Now, I say none of this to put down the Strawberry Alarm Clock (even the name is the ne plus ultra of psychedelic absurdity), since I really dig that song.
Though I can’t say that I know a lot about the band (other than that Ed King ended up in Lynrd Skynyrd), the 45s that I have procured over the years (especially the tune they did in ‘Psych Out’) have been cool, or at least cool enough to separate them from the kind of Kasenetz-Katz ersatz band product that was its contemporary.
The Strawberry Alarm Clock were not dwelling on the psychedelic Olympus with bands like the Jefferson Airplane, but they did create a very solid brand of psychedelic pop that managed to remain somewhat authentic, while simultaneously crossing over to the pop crowd.
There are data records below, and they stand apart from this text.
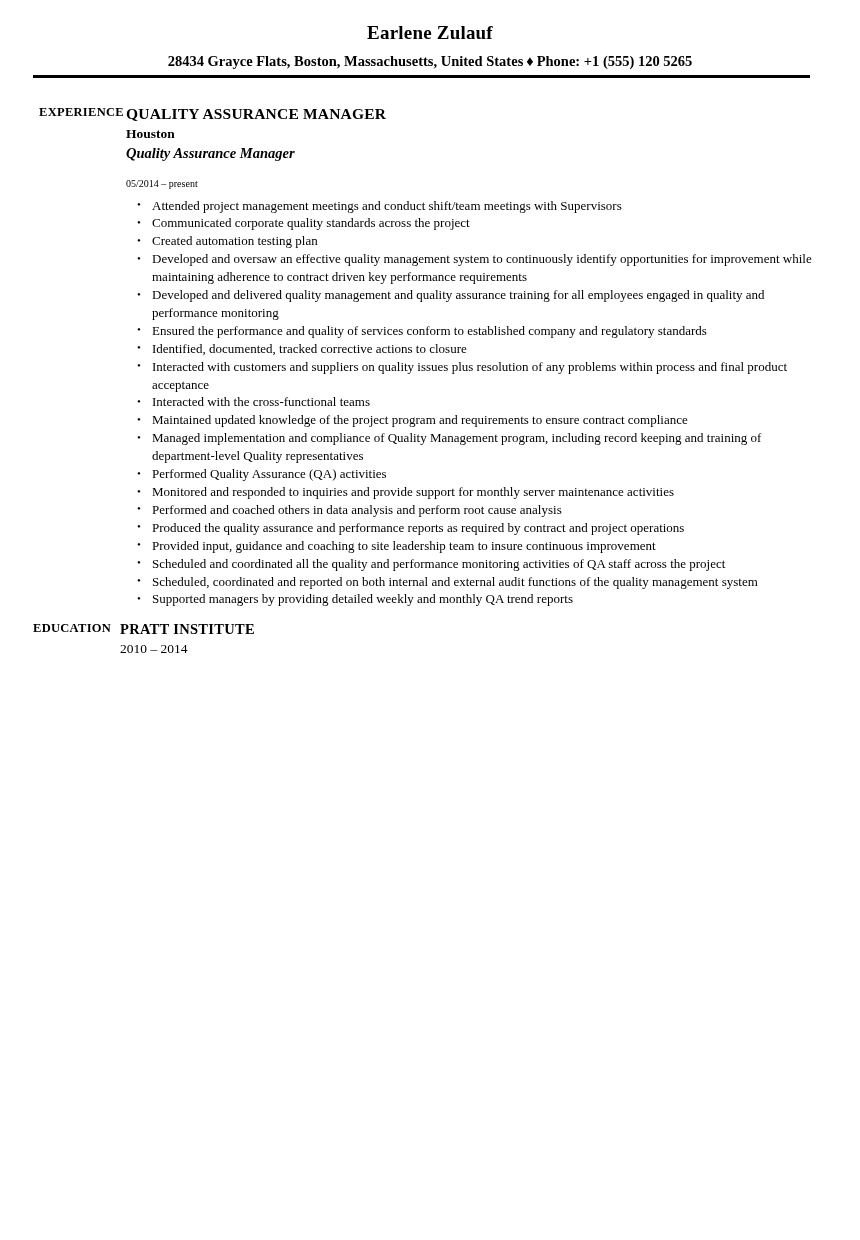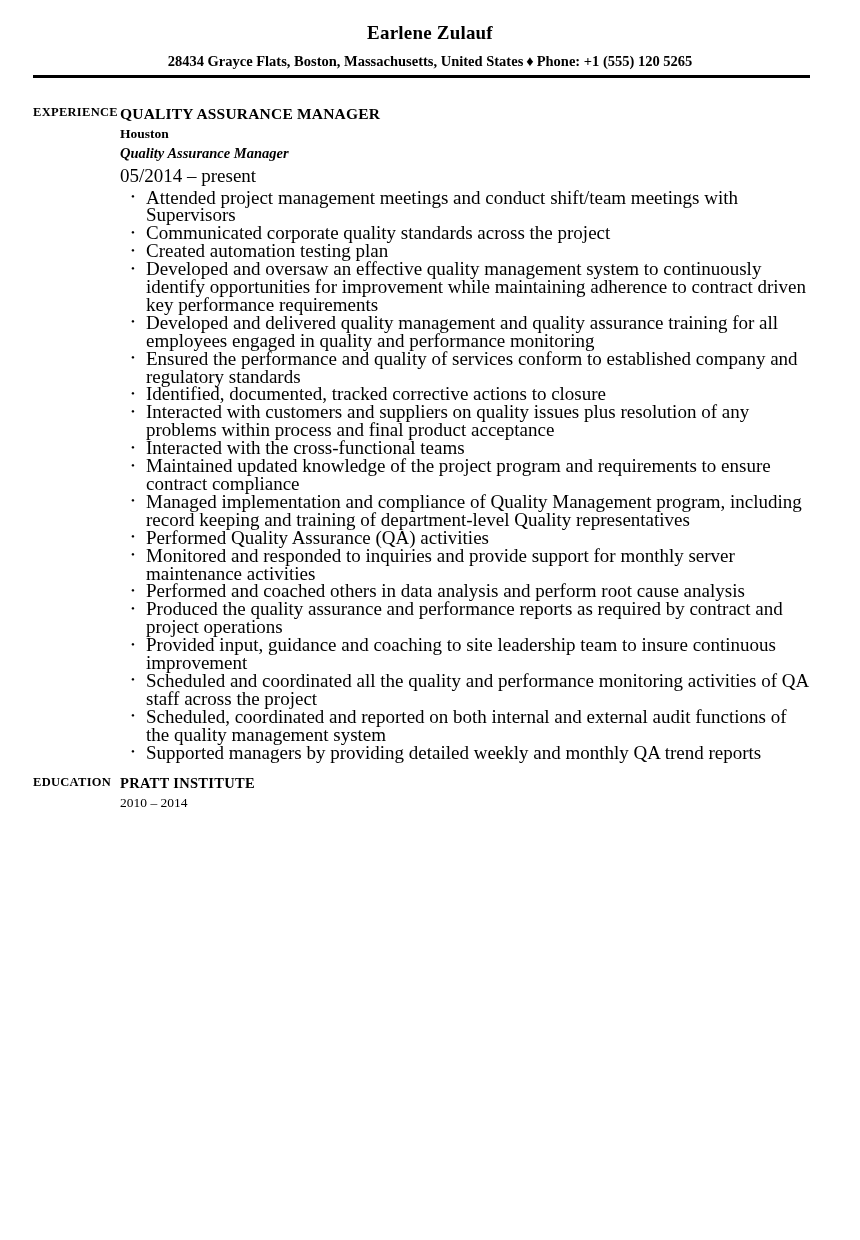"EXPERIENCE" #experience-section { padding-left: none -> 6px }
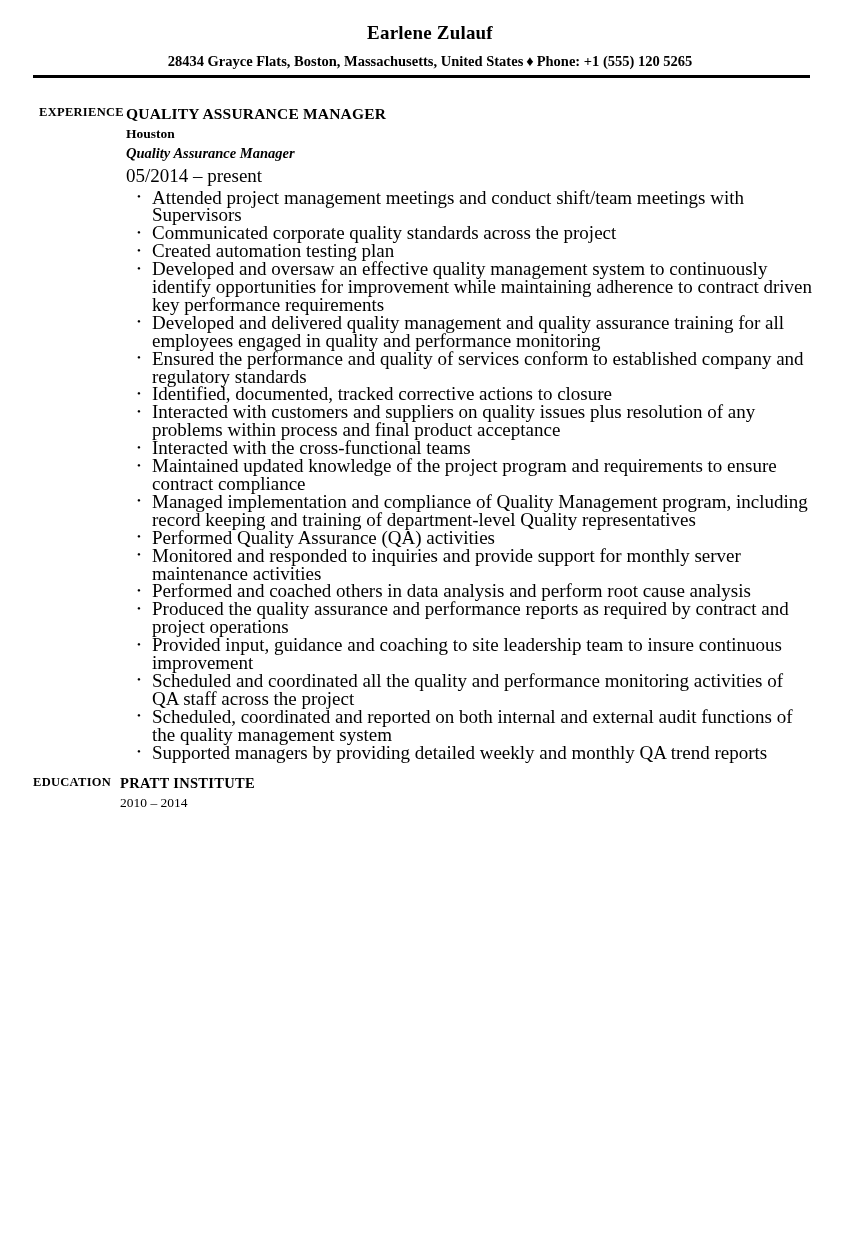"05/2014 – present" .job-dates { font-size: 19px -> 10px; margin-top: 4px -> 12px }
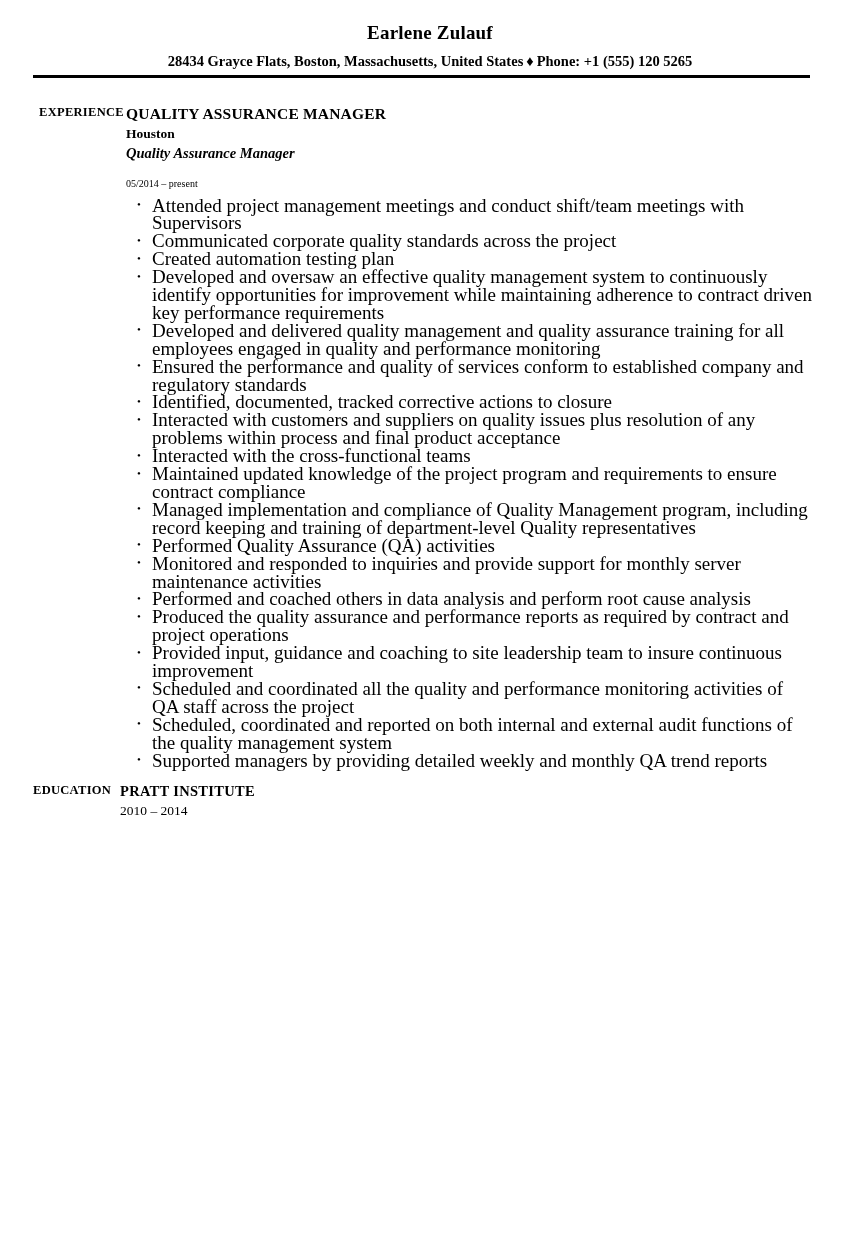"Attended project management meetings and" .bullet-item { font-size: 19px -> 13px }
The song I bring you today, ‘Tomorrow’ (sounds like an Abbott and Costello routine…), written by guitarist Ed King and keyboard player Mark Weitz, is a breezy pop-psyche confection with a vaguely Latin underpinning that sounds somewhat Association-ish until the combo organ and acid guitar pop in, and then closes out with a bit of trippy echo.
Proof once again (literally) that they were more than a one-hit wonder.
I hope you dig it, and I’ll be back on Monday.